Starting from the top of the entries below and ending with the line containing "-437,6 +437,7 @@", restate every line word for word, pictures omitted.

[Web document revisions]
- Opening Delimiter -

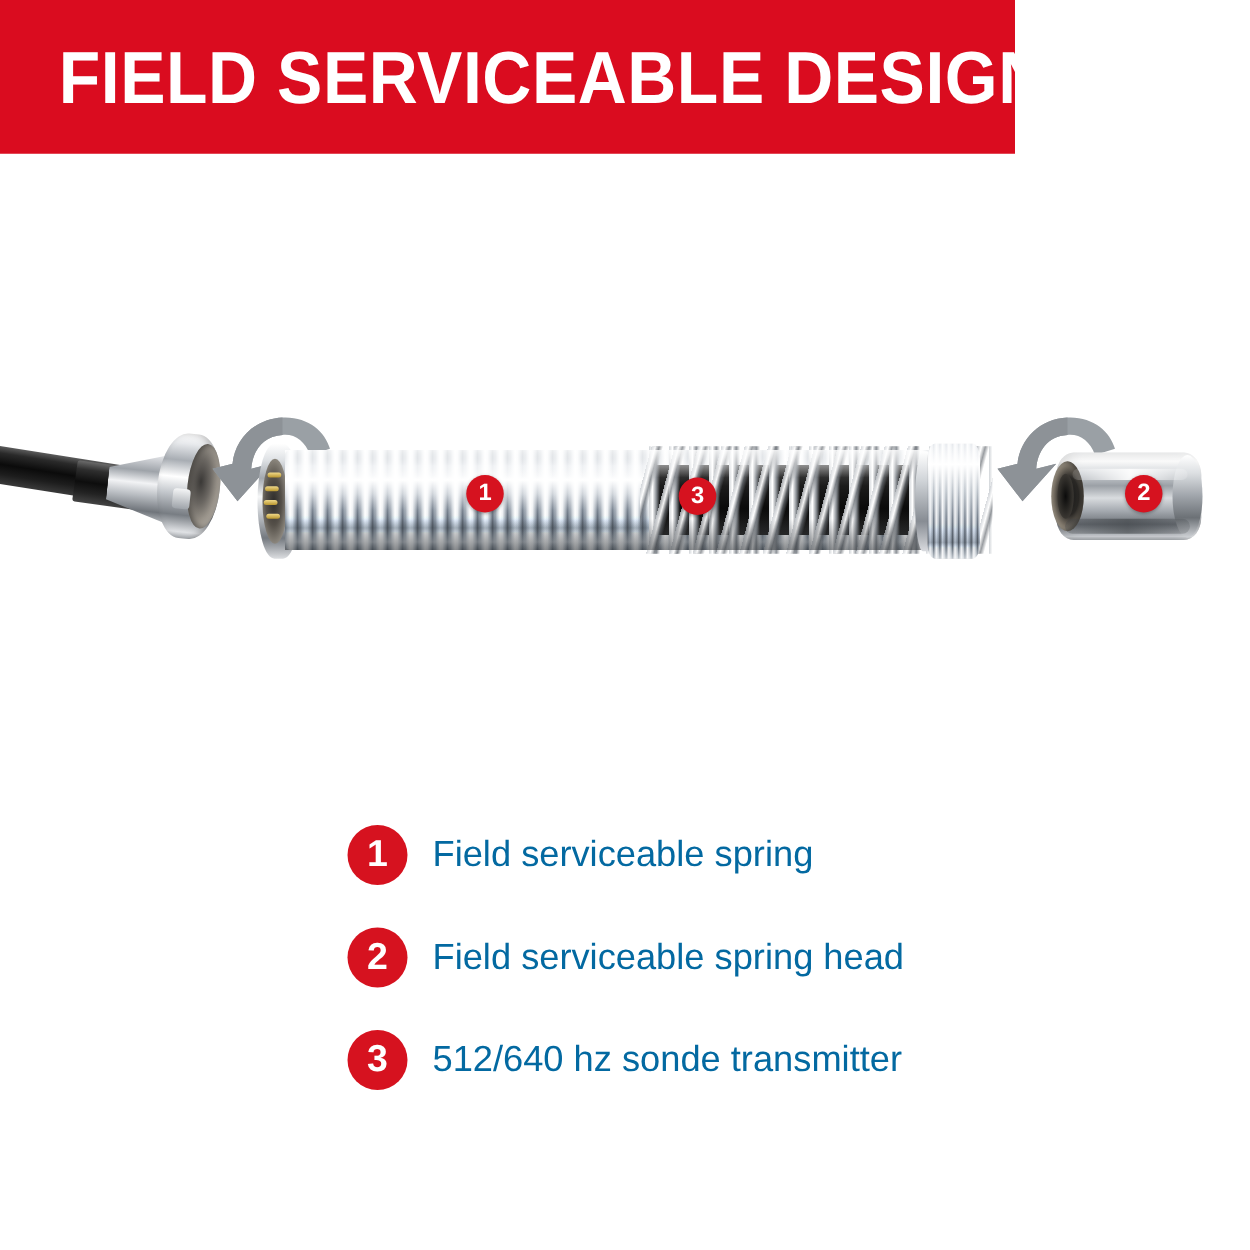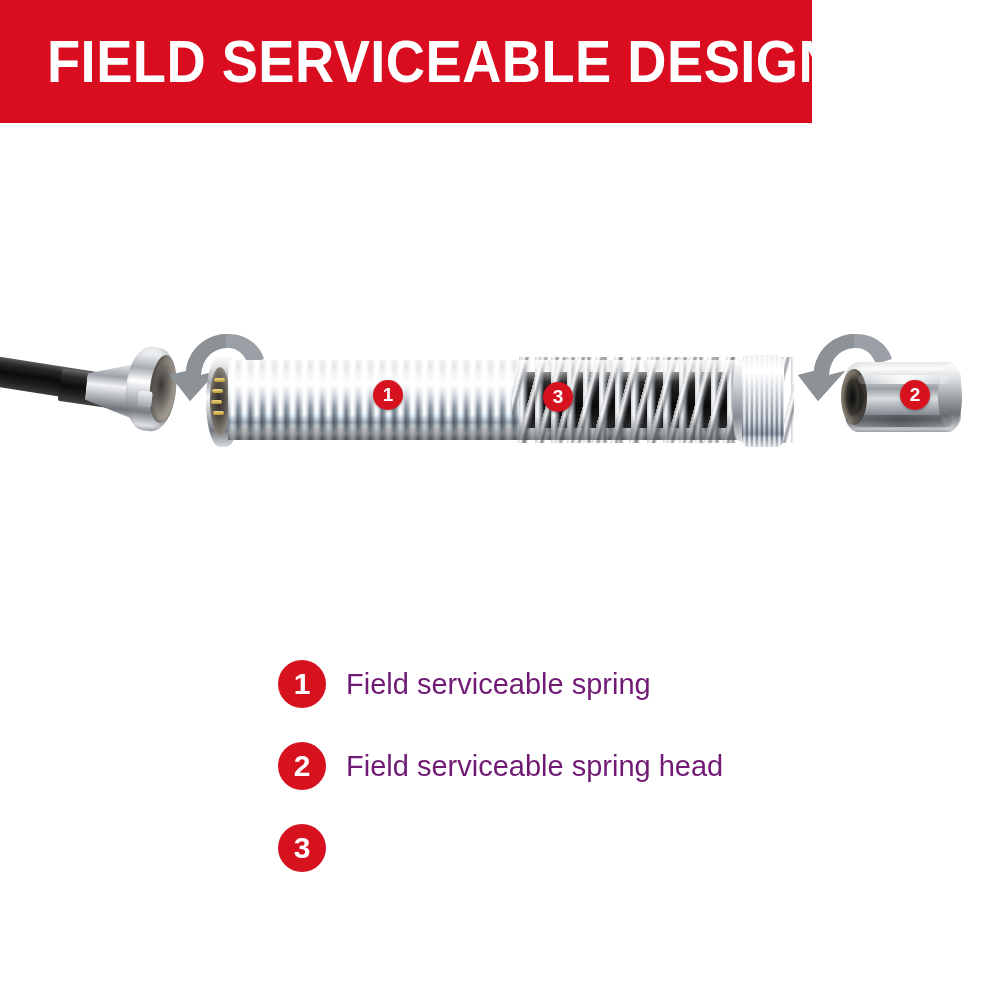--- a/index.html
+++ b/index.html
@@ -361,7 +361,7 @@
     margin-left: 20px;
     font-size: 29px;
     line-height: 34px;
-    color: #701a75;
+    color: #0369a1;
     font-family: "Liberation Sans", sans-serif;
     white-space: nowrap;
   }

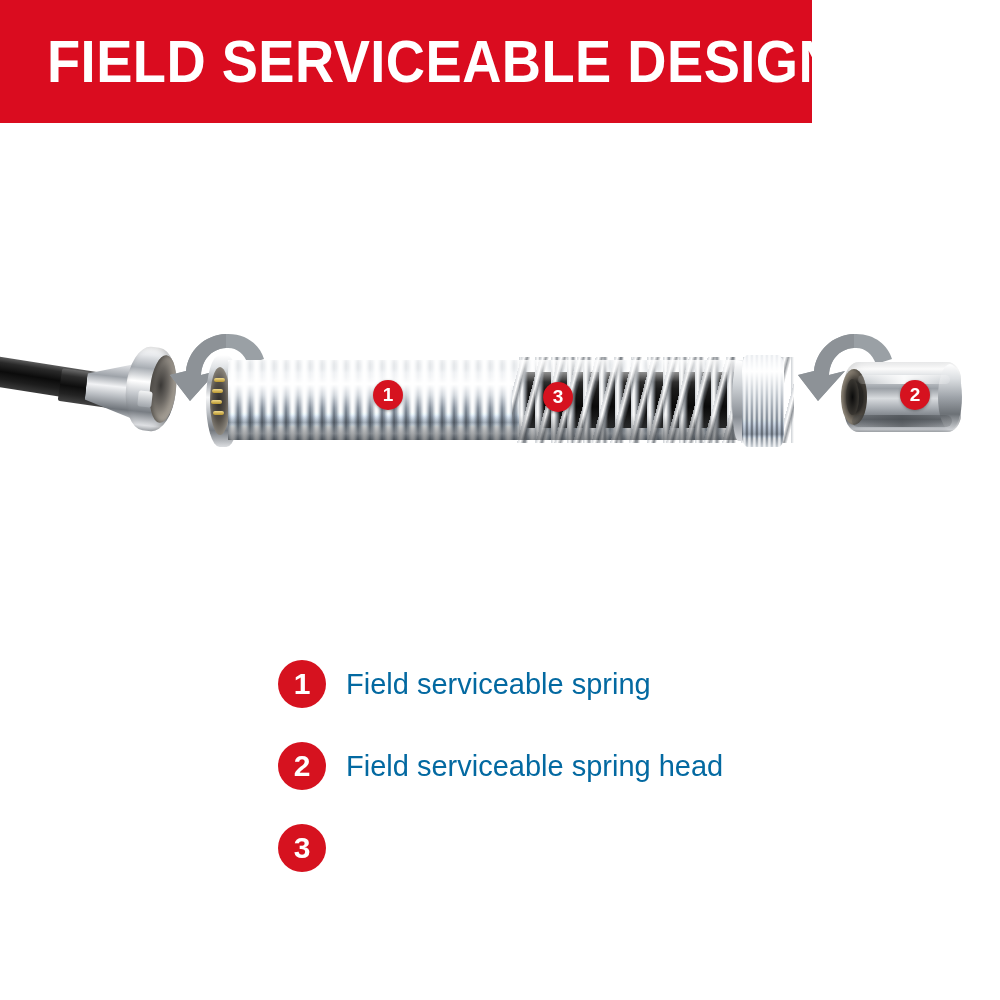--- a/index.html
+++ b/index.html
@@ -437,6 +437,7 @@
 
   <div class="legend-row">
     <div class="legend-badge">3</div>
+    <div class="legend-label">512/640 hz sonde transmitter</div>
   </div>
 
 </div>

- Closing Delimiter -

§ ANSWER BELOW:
--- a/index.html
+++ b/index.html
@@ -361,7 +361,7 @@
     margin-left: 20px;
     font-size: 29px;
     line-height: 34px;
-    color: #701a75;
+    color: #0369a1;
     font-family: "Liberation Sans", sans-serif;
     white-space: nowrap;
   }

--- a/index.html
+++ b/index.html
@@ -437,6 +437,7 @@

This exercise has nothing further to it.